We assess that the current global approach to cryptocurrencies contains both interest and precaution. However, regulation has not responded yet to the different challenges that arise within this ecosystem. It is true that the size of cryptocurrency spot market is miniscule compared to equity and forex markets, and even smaller than some listed companies, hence, limited systemic risk. But the rapid development and the increasing ties with the traditional financial markets should motivate market participants, industry and regulators to work jointly on financial stability and consumer protection mechanisms.
The next global regulation must tackle the following areas, in our opinion:
Illegal use and tax evasion
Some governments started already to clamp down on the use of digital currencies in illegal activities, and large exchanges also showed their will to report client holdings.

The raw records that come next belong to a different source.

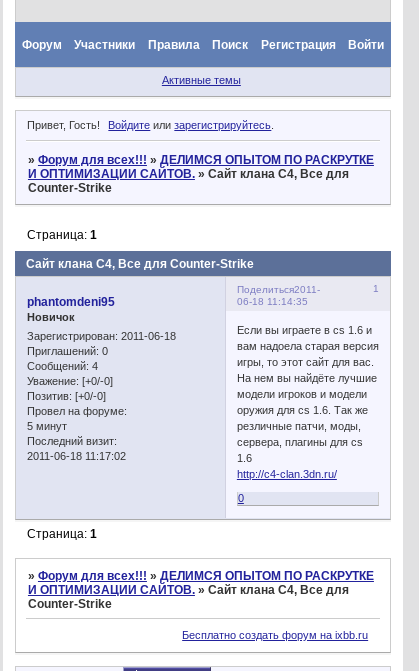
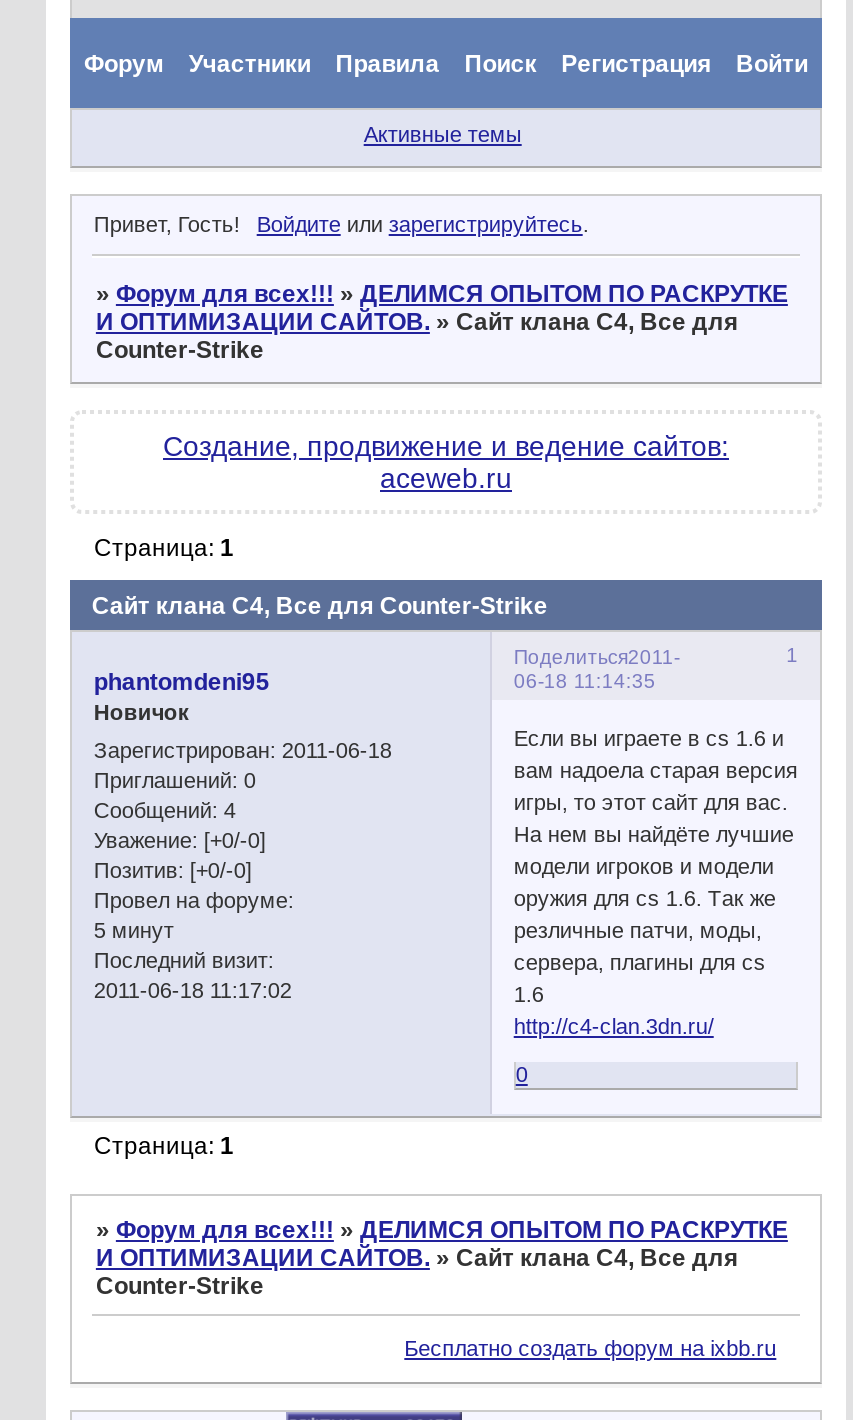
+ Создание, продвижение и ведение сайтов:
+ aceweb.ru
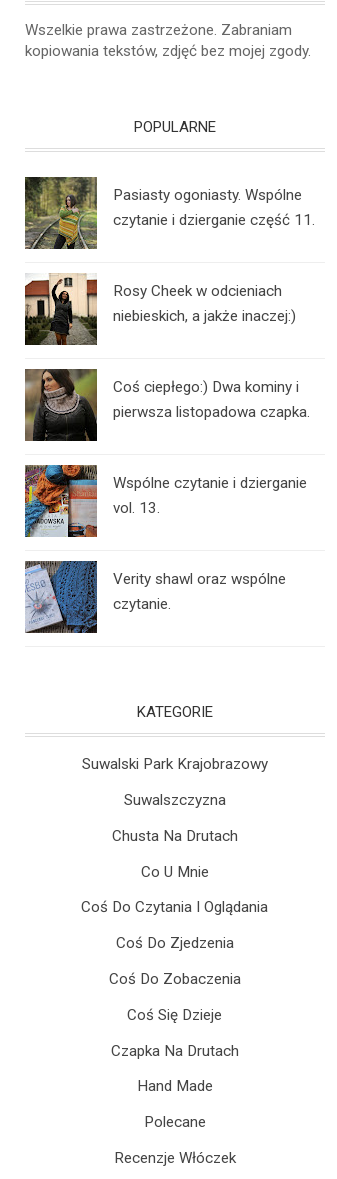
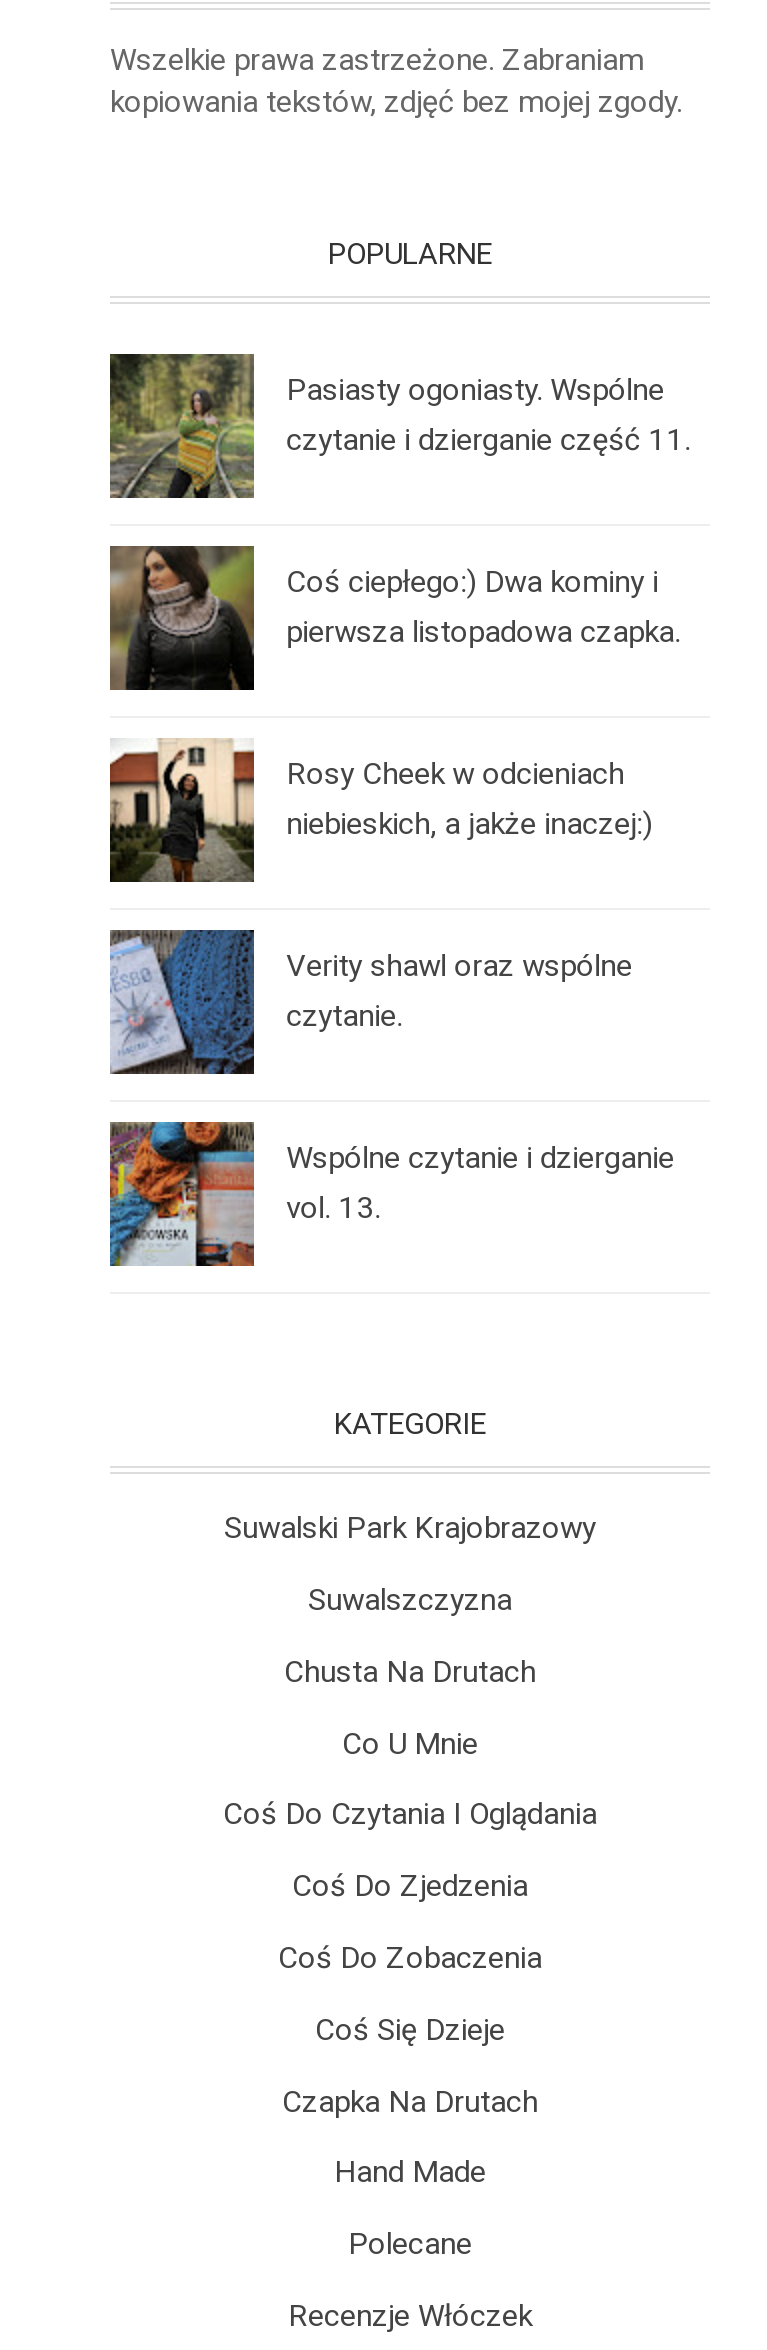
moved down: [image] | Rosy Cheek w odcieniach | niebieskich, a jakże inaczej:)

moved up: [image] | Coś ciepłego:) Dwa kominy i | pierwsza listopadowa czapka.

moved down: [image] | Wspólne czytanie i dzierganie | vol. 13.

moved up: [image] | Verity shawl oraz wspólne | czytanie.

However, money laundering and illegal activities seem persistent. For instance, South Korean authorities uncovered 600M dollar worth of cryptocurrency used illegally.
In a testimony before the US Senate on February 6th , SEC chief J.Clayton stated that Initial Coin Offerings are no different than security emission. Hence, this fundraising model must be return to the approval SEC.
With 10% at least of funds being raised in fraudulent and Ponzi-like offering plans, the public must be protected from scams by increasing the requirements on public information, and KYC/AML practices.
It is worth noting that self-regulation is now considered as a serious option by market participants, with entities like Deloitte CIS, the Ethereum Competencies Centre and the ICO Governing Foundation initiating a self-regulatory body for legal, tax, accounting and due diligence standards for ICOs.
With trading volumes unexpectedly increasing, exchanges showed several vulnerabilities: 3 out of 4 exchanges were subject to DDoS attacks in Q3 2017 (including blockchain-based Etherdelta). Outages and recurrent technical issues are also very common. For instance, California-based exchange Kraken, ranked #1 in terms of EUR volume, was shut down for several days early this year after an upgrade release went wrong. Users criticized the lack of transparent and clear communication and it is reported that some traders incurred important losses on their margin positions amid the shutdown.
As per fraud within exchanges, traders and investors point to the elephant in the room affording only to fear the worse: Bitfinex and Tether. In a nutshell, Bitfinex is a cryptocurrency exchange and Tether is a cryptocurrency. Both being created by the same entity, with the idea beneath Tether is that it is US Dollar-backed and several cryptocurrencies are quoted against it. With over two billion Tethers in circulation and an astonishing relationship between the amounts of Tethers “printed” and the pumps in Bitcoin value. Until now, an audit of Bitfinex accounts is still questionable and US regulators began recently to scrutinize the matter, with the CFTC issuing a subpoena to Bitfinex. Another prominent US-based exchange, Coinbase, is also doubted within the cryptocurrency community for insider trading practices over Litecoin and Bitcoin Cash.
Blockchain and the inherent digital tokens are a very valuable technological innovation indeed. But the financial outcome for cryptocurrency valuation is uncertain, given the mass speculation and the unclear global regulatory stance on this ecosystem. Probably Bitcoin will still be here for decades, but worth only a fraction of its current value, as Dr. Schiller pointed out. Or it could multiply its value by hundreds, as technology pioneer John McAfee predicts. Until then, the challenge of 2018 for cryptocurrencies is to learn from the vulnerabilities of the financial system that they are willing to replace: fair valuation models, risk management tools and a regulatory framework to protect investors.